A US voting rights group said it has documented hundreds of voting irregularities affecting poor and minority voters in seven southern states -- from long lines and faulty equipment to deliberate voter intimidation.
"While the United States of America is a strong democracy, it is also a flawed democracy," said Keith Jennings, director of Count Every Vote 2004, formed after the 2000 election to assure voting rights for "underrepresented and marginalized sectors of the population."
The group sent monitors on Tuesday to 700 precincts in Alabama, Florida, Georgia, Louisiana, Mississippi, North Carolina and South Carolina. Their goal was to observe such issues as the timely opening of polls, the presence of correct ballots and functioning machines, and the impartiality of elections officials.

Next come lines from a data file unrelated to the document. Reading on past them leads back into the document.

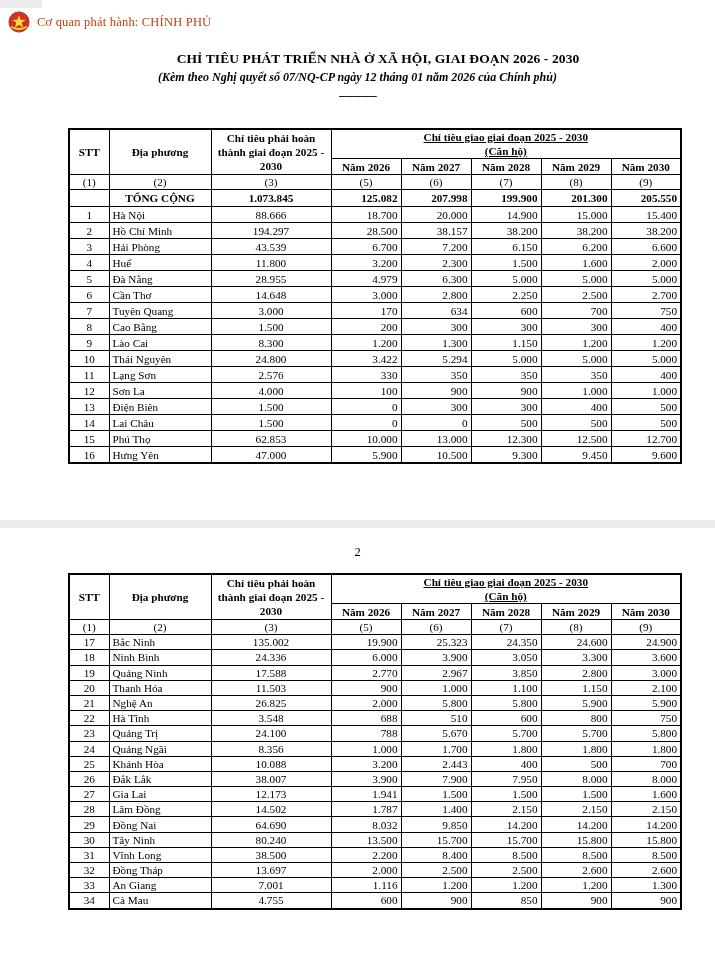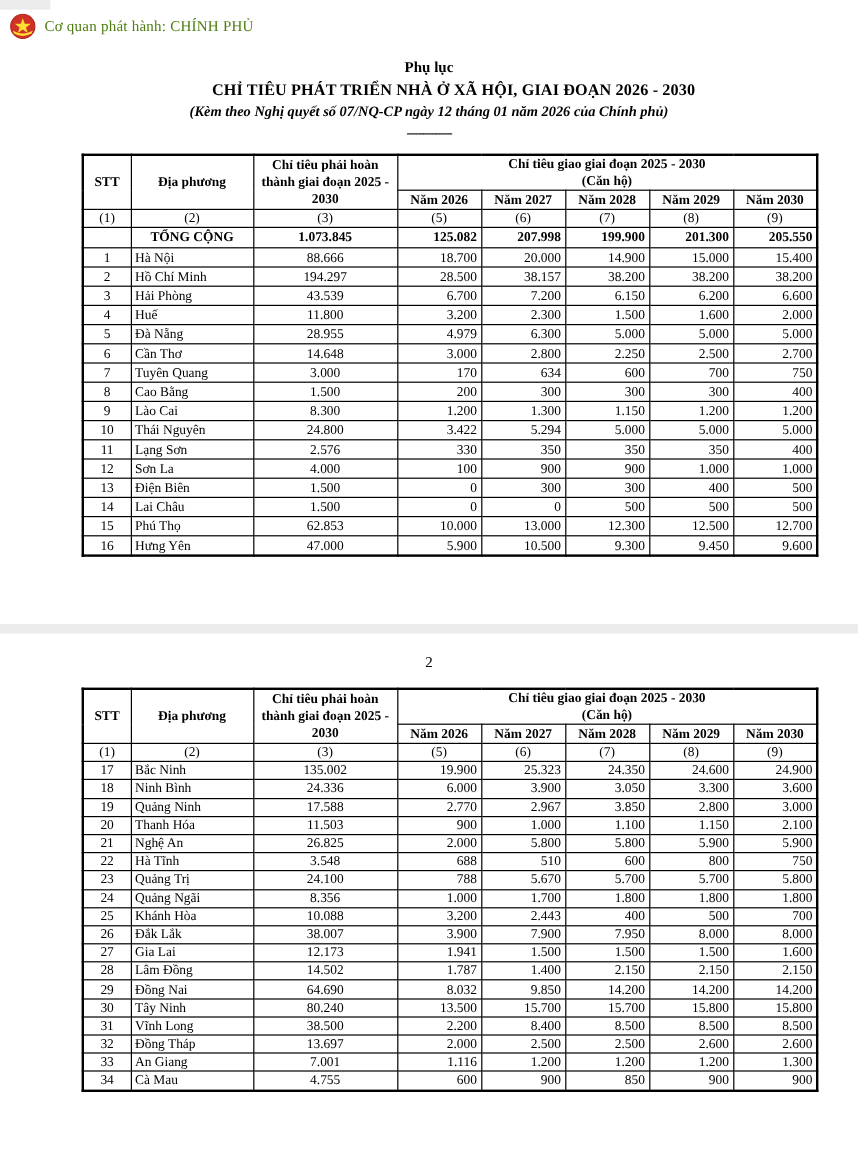"Cơ quan phát hành: CHÍNH" .issuer-label { color: #4d7c0f -> #c2410c }
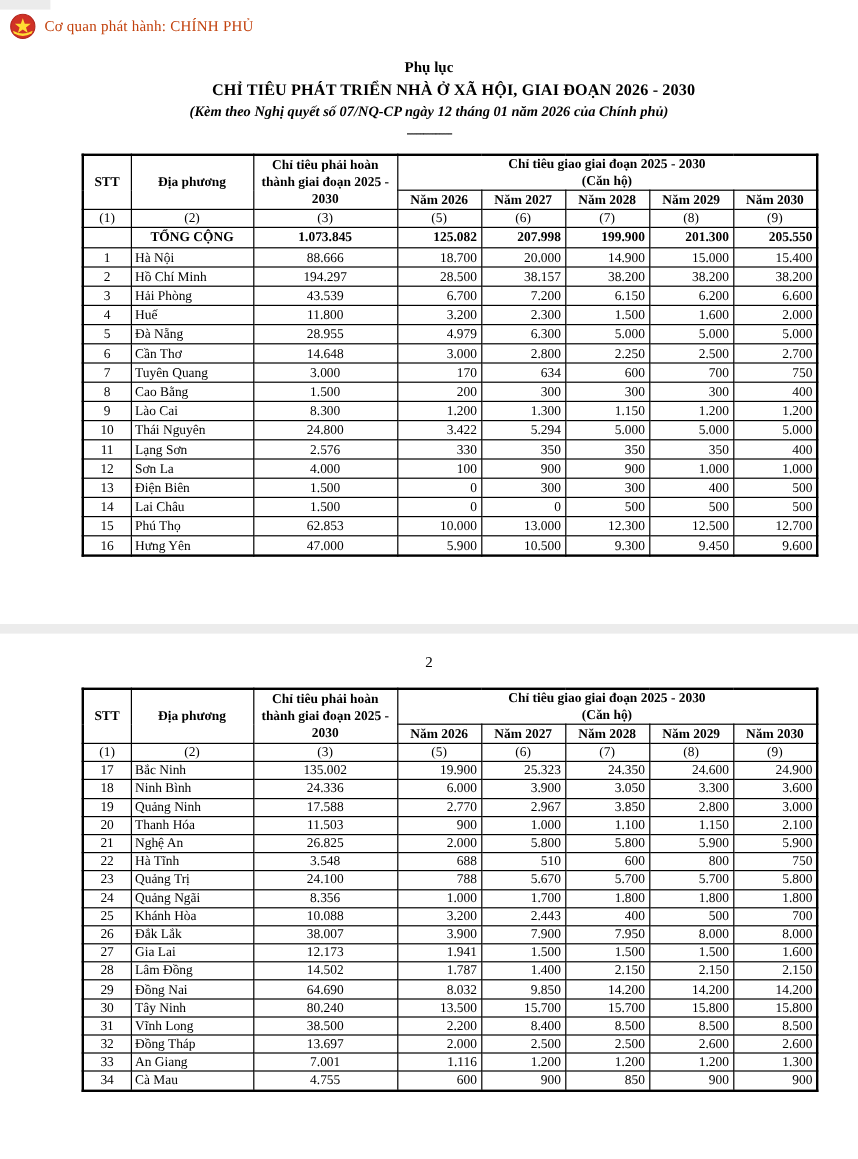"Phụ lục" div.appendix { html: <div>Phụ lục</div> -> none }
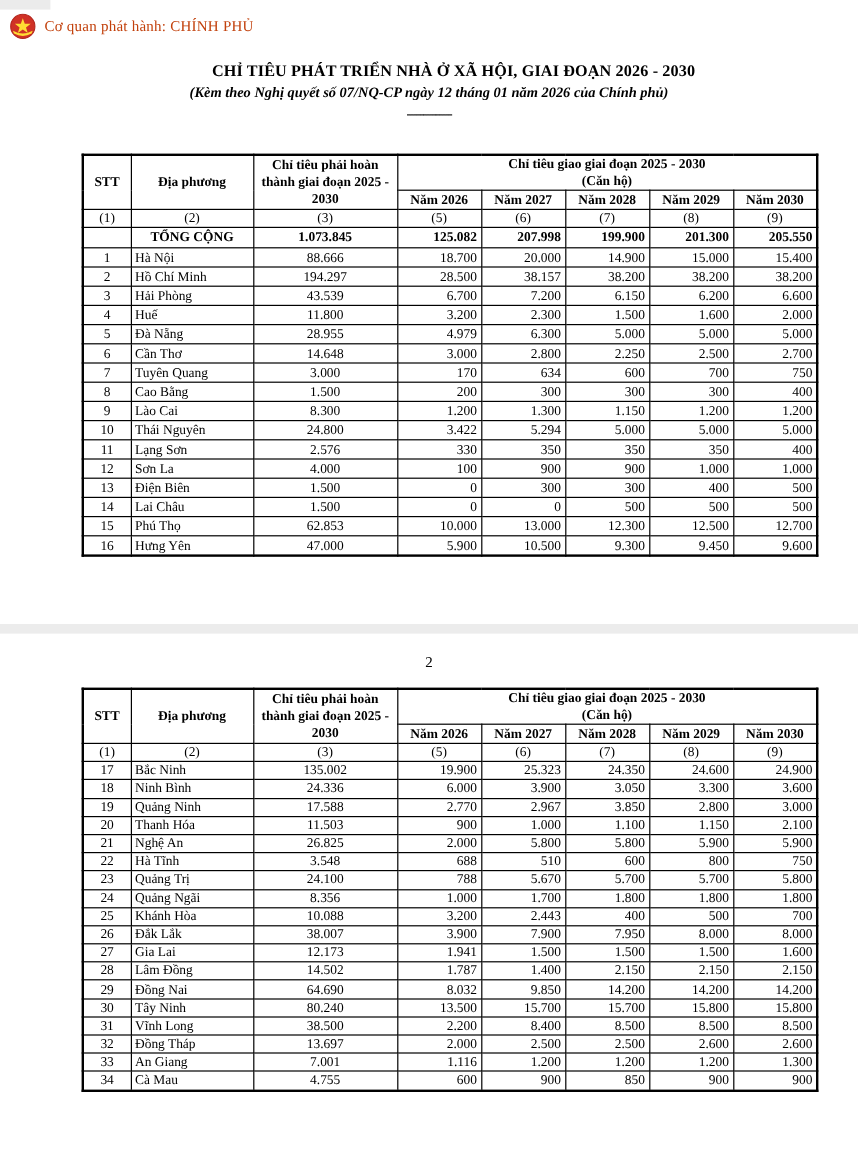"Chỉ tiêu giao giai đoạn" th.group-head { text-decoration: none -> underline }
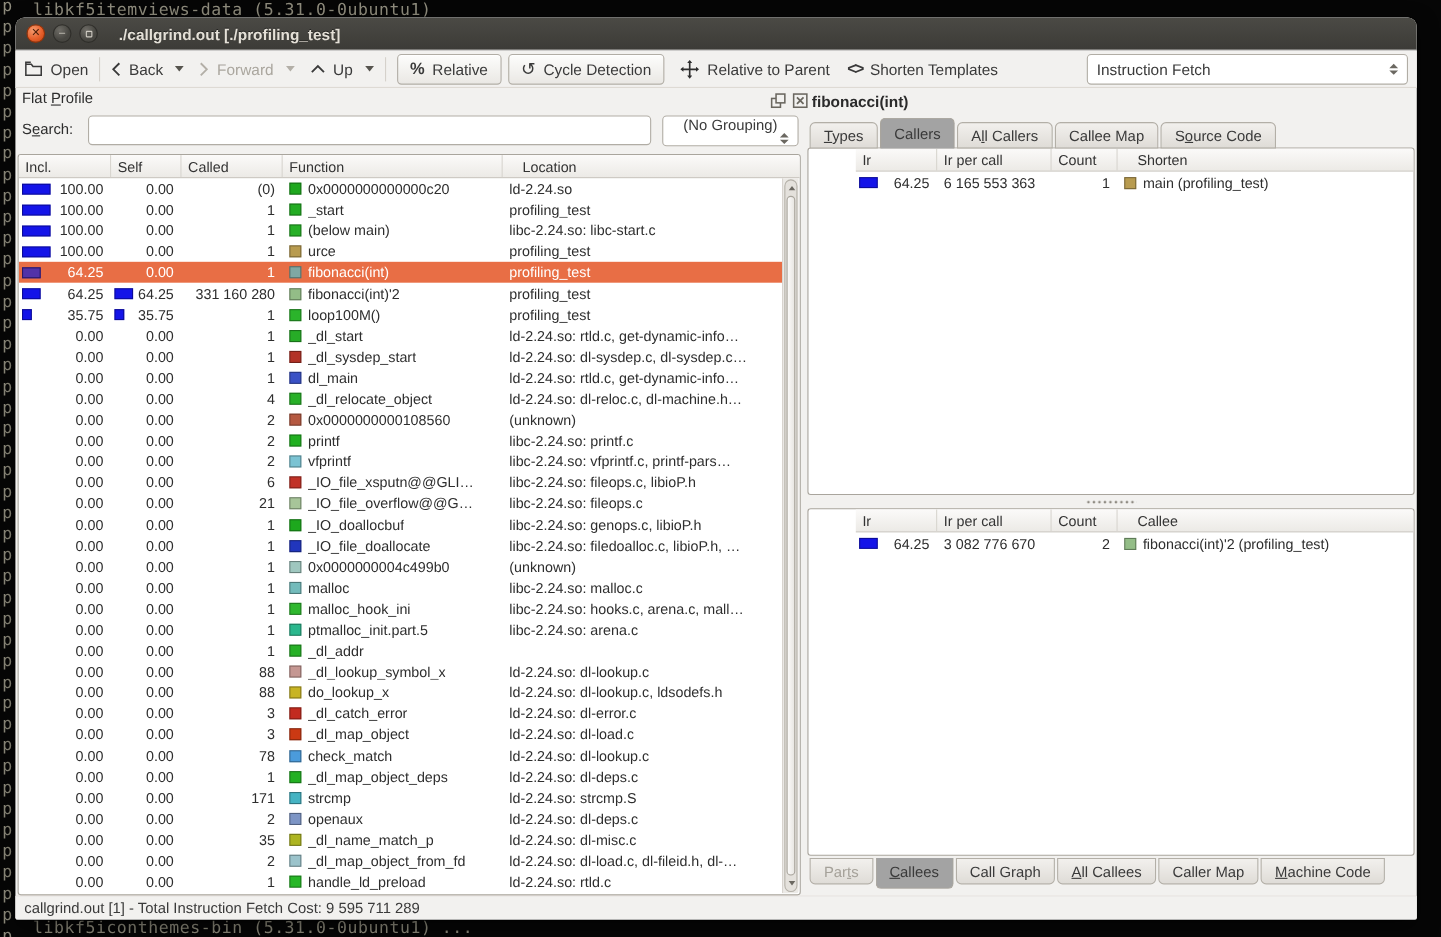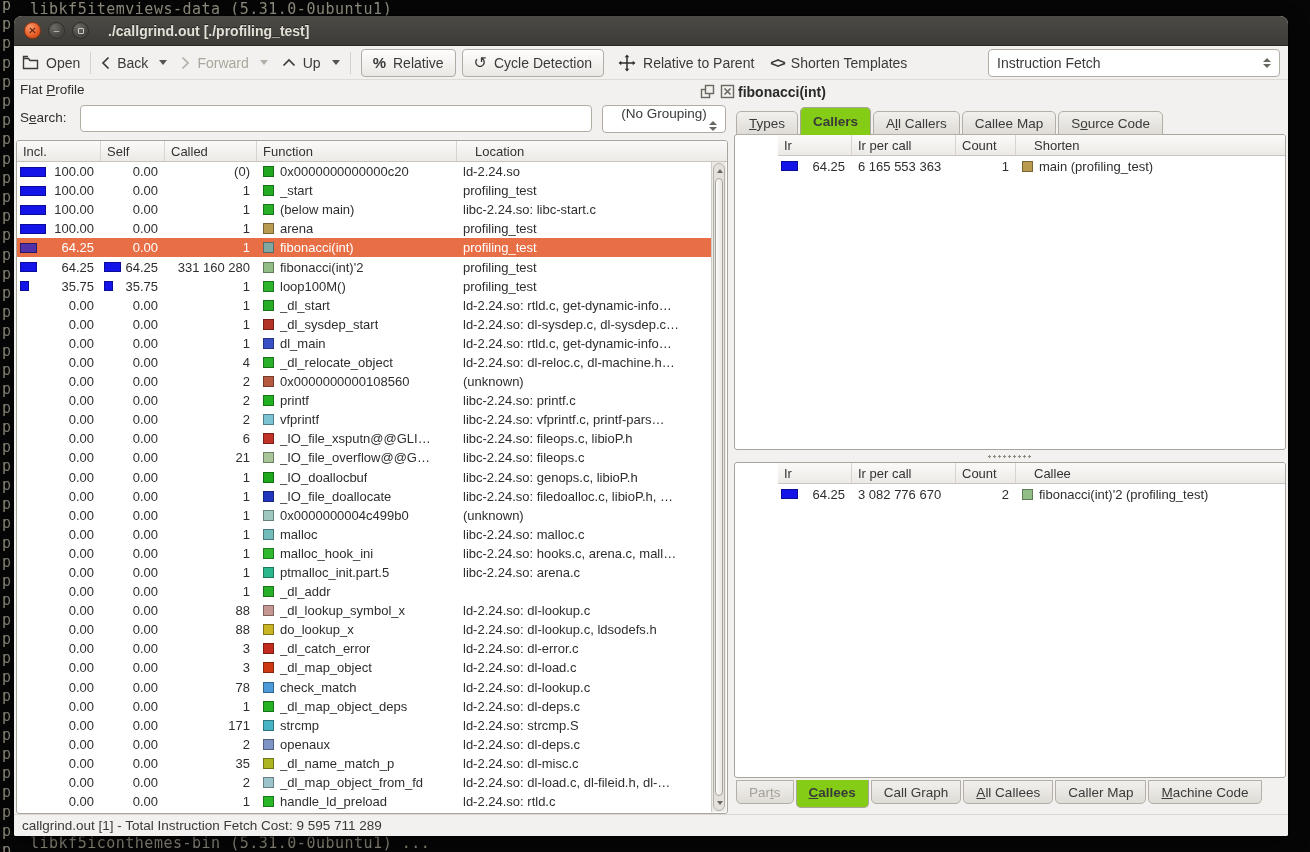"Callers" .tab.active { background: #84cc16 -> #a3a3a3; font-weight: bold -> none }
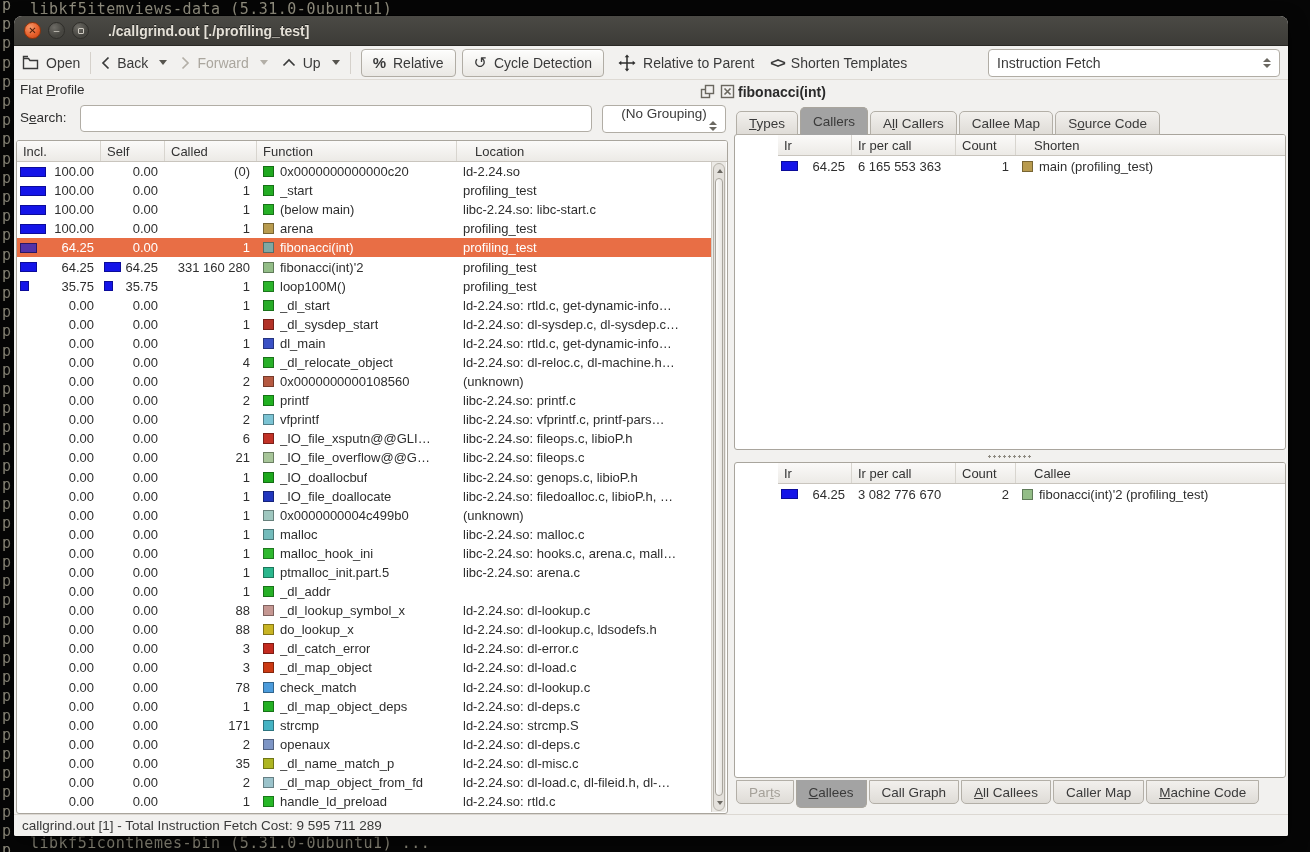"arena" span.fn { text: arena -> urce }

Among their preliminary findings, the group listed a shortage of early voting locations in Duval County, Florida, the largest county in Florida in area and voting-age population, the failure of electronic voting machines in three South Carolina counties, and the loss of votes at a North Carolina precinct when too much information was stored on a computer unit.
Group leaders did not know exactly how many irregularities were cited and could not say which states appeared to have the most. They said those issues will be more fully explored in their final report, to be issued in about two weeks.
Meanwhile, in Ohio, election officials said an error with an electronic voting system gave US President George W. Bush 3,893 extra votes in Columbus.
Franklin County's unofficial results had Bush receiving 4,258 votes to Democrat John Kerry's 260 votes in a precinct in Gahanna. Records show only 638 voters cast ballots in that precinct. Bush's total should have been recorded as 365.
Bush won the state by more than 136,000 votes, according to unofficial results, and Kerry conceded the election on Wed-nesday after saying that 155,000 provisional ballots yet to be counted in Ohio would not change the result.
Deducting the erroneous Bush votes from his total could not change the election's outcome, and there were no signs of other errors in Ohio's electronic machines, said Carlo LoParo, spokesman for Ohio Secretary of State Kenneth Blackwell.
Sean Greene, research director with the nonpartisan Election Reform Information Project, said that while the glitch appeared minor, "that could change if more of these stories start coming out."
In one North Carolina county, 4,500 votes were lost because officials believed a computer that stored ballots electronically could hold more data than it did.